Immediate escalation to genocide just isn't credible. The nuclear option isn't the only nuclear option, far less the only military option, in response to a US or NATO attack on Russian military units in Ukraine.
 
Purges are about to begin. Or actually, not a purge, but "a necessary purification".



:oops:

EDIT: Here is the full speech (1 hour 20 minutes) with subtitles, if anyone is interested in ravings of a madman. I only watched the beginning, but the arguments Putin used are strikingly familiar. Terrorist attacks in Donbas, chemical and nuclear weapons, western media not reporting things properly, etc. etc.

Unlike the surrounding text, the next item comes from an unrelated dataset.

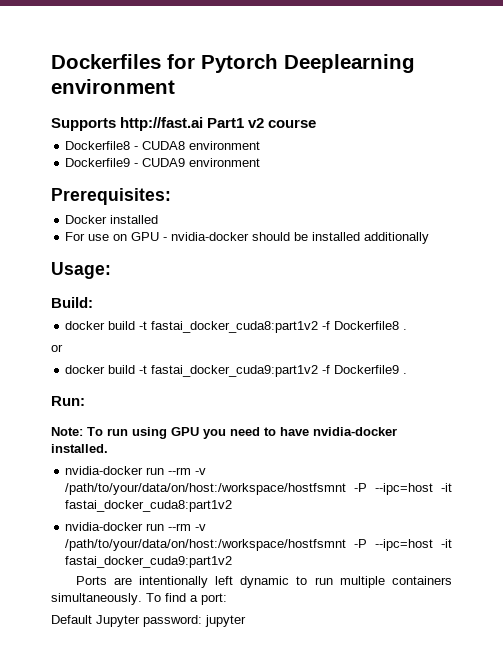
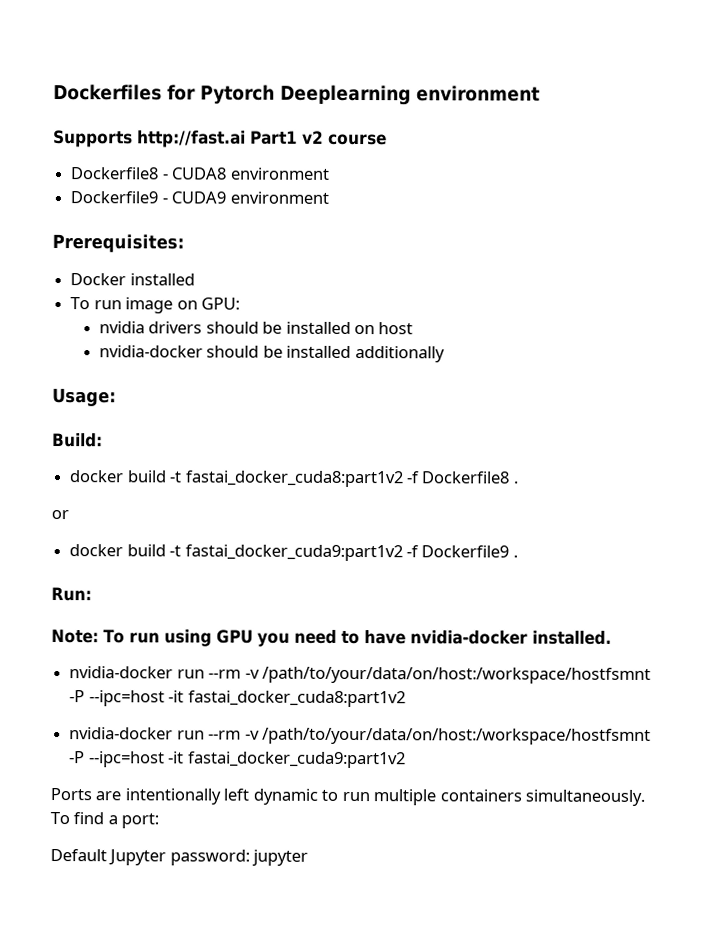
[65,232,168,241] For use on GPU - -> [70,297,240,314] [98,321,414,335] To run image on GPU: // nvidia drivers should be installed on host //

He's going full on Stalin.
 
One comment in there that hits the head of the nail, this isn't a "We're winning" speech. What is also telling, is that Putin is providing a tell in that the word of Ukraine and the sanctions is out on the streets of Russia. And, to me, it sounds like Putin is planning on seizing property and assets of Russians who are abroad (as well corporate entities that left Russia), likely the only way to temporarily deal with default issues. This speech also seems to provide a second tell, China isn't going to step in much to assist (or the price tag was too high).

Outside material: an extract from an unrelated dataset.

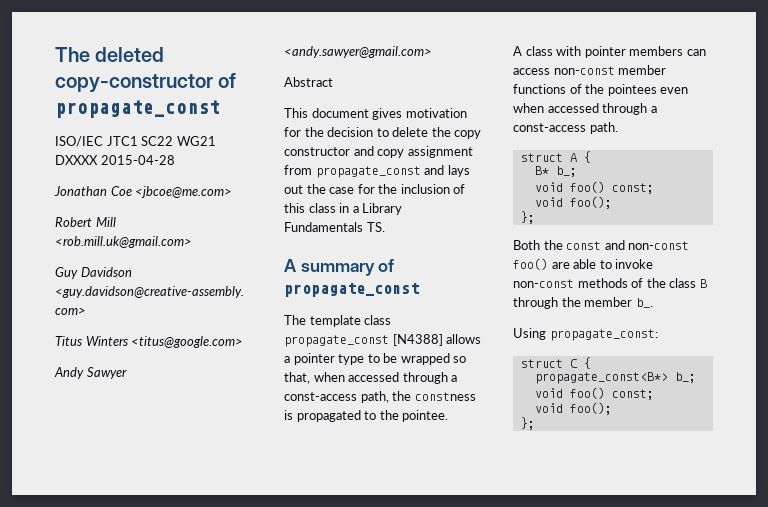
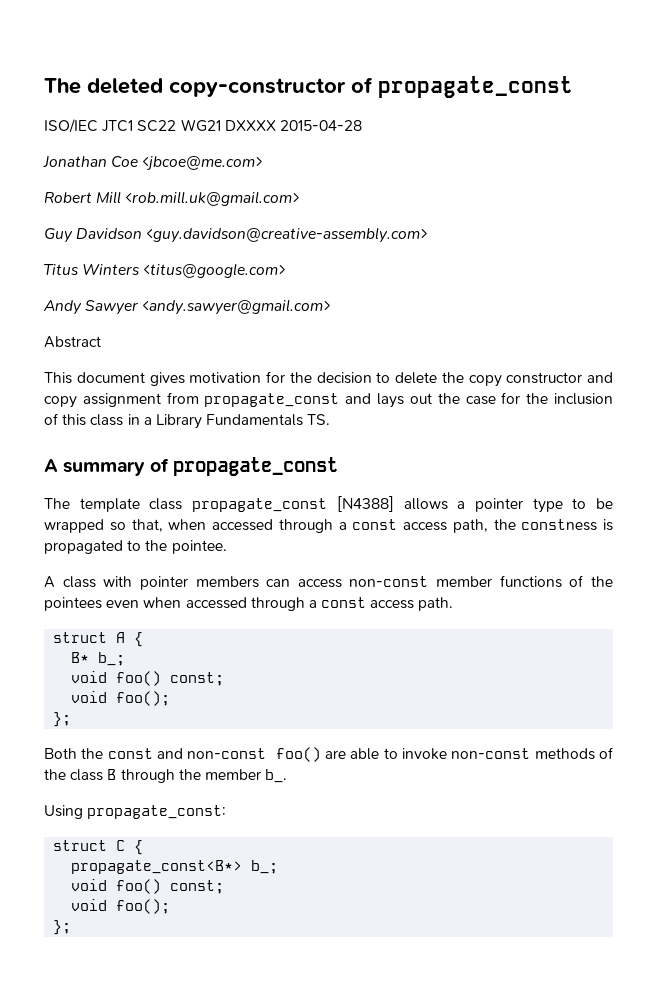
[284,392,357,401] const-access -> [352,519,447,531] const access
[513,123,586,132] const-access -> [321,597,415,609] const access

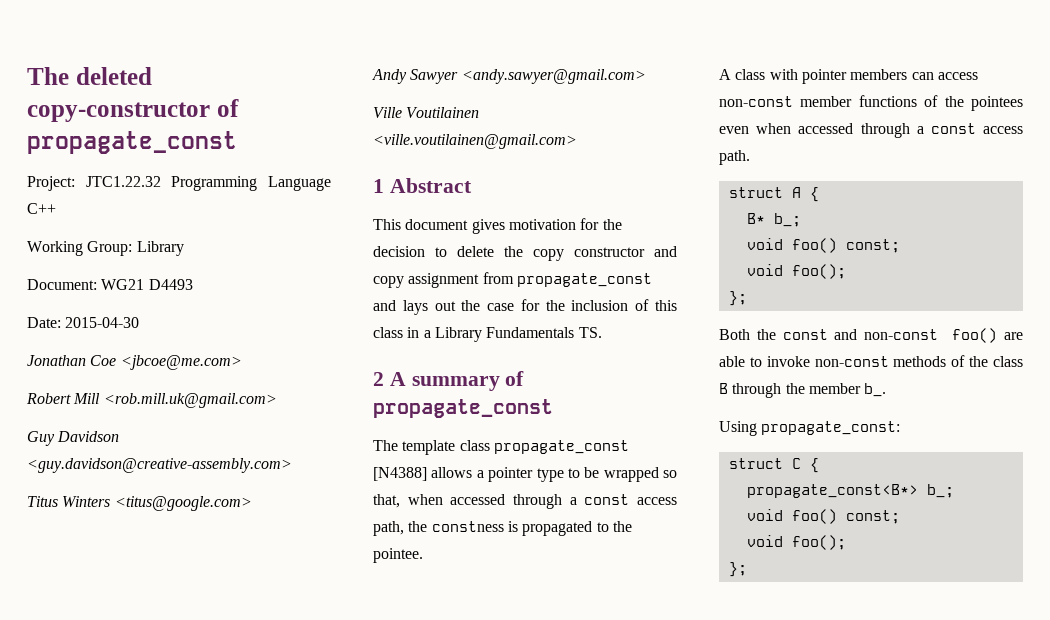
[44,119,362,133] ISO/IEC JTC1 SC22 WG21 DXXXX 2015-04-28 -> [27,176,332,191] [27,203,56,214] [27,241,184,256] [27,279,193,290] [27,317,140,328] Project: JTC1.22.32 Programming Language C++ // Working Group: Library // Document: WG21 D4493 // Date: 2015-04-30
(331, 307) none -> [373,107,480,118] [373,134,577,149] [373,179,384,193] Ville Voutilainen <ville.voutilainen@gmail.com> // 1
(331, 419) none -> [373,372,384,386] 2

If Putin does absorb all of that, he is approaching a point of no return, at least one that doesn't involve a dissolution of him and his government. The good thing is that Russia has been isolated economically and it is feeling the pressures quickly and harshly. BUT, with isolation comes risk as well. If Putin is out of his mind, there is no end to what he could do. If Putin was of right mind, this would already be over with.
According to the reporting Putin dd stockpiled a large amount of cash reserves to withstand sanctions. His problem is being disconnected from the international banking system especially SWIFT. He can not make the loan payment even if he has the cash.
Russia isn't completely disconnected. Some banks are left deliberately outside the sanctions so that Russia can make payments like this and on the other hand continue to receive payments for gas from Europe.
What I saw in a report is that the west is creating an artificial default by denying banking connections. I don't think Russia can do a maoneytrasfer from any bank to pay the loan. It has to go the international fincial services.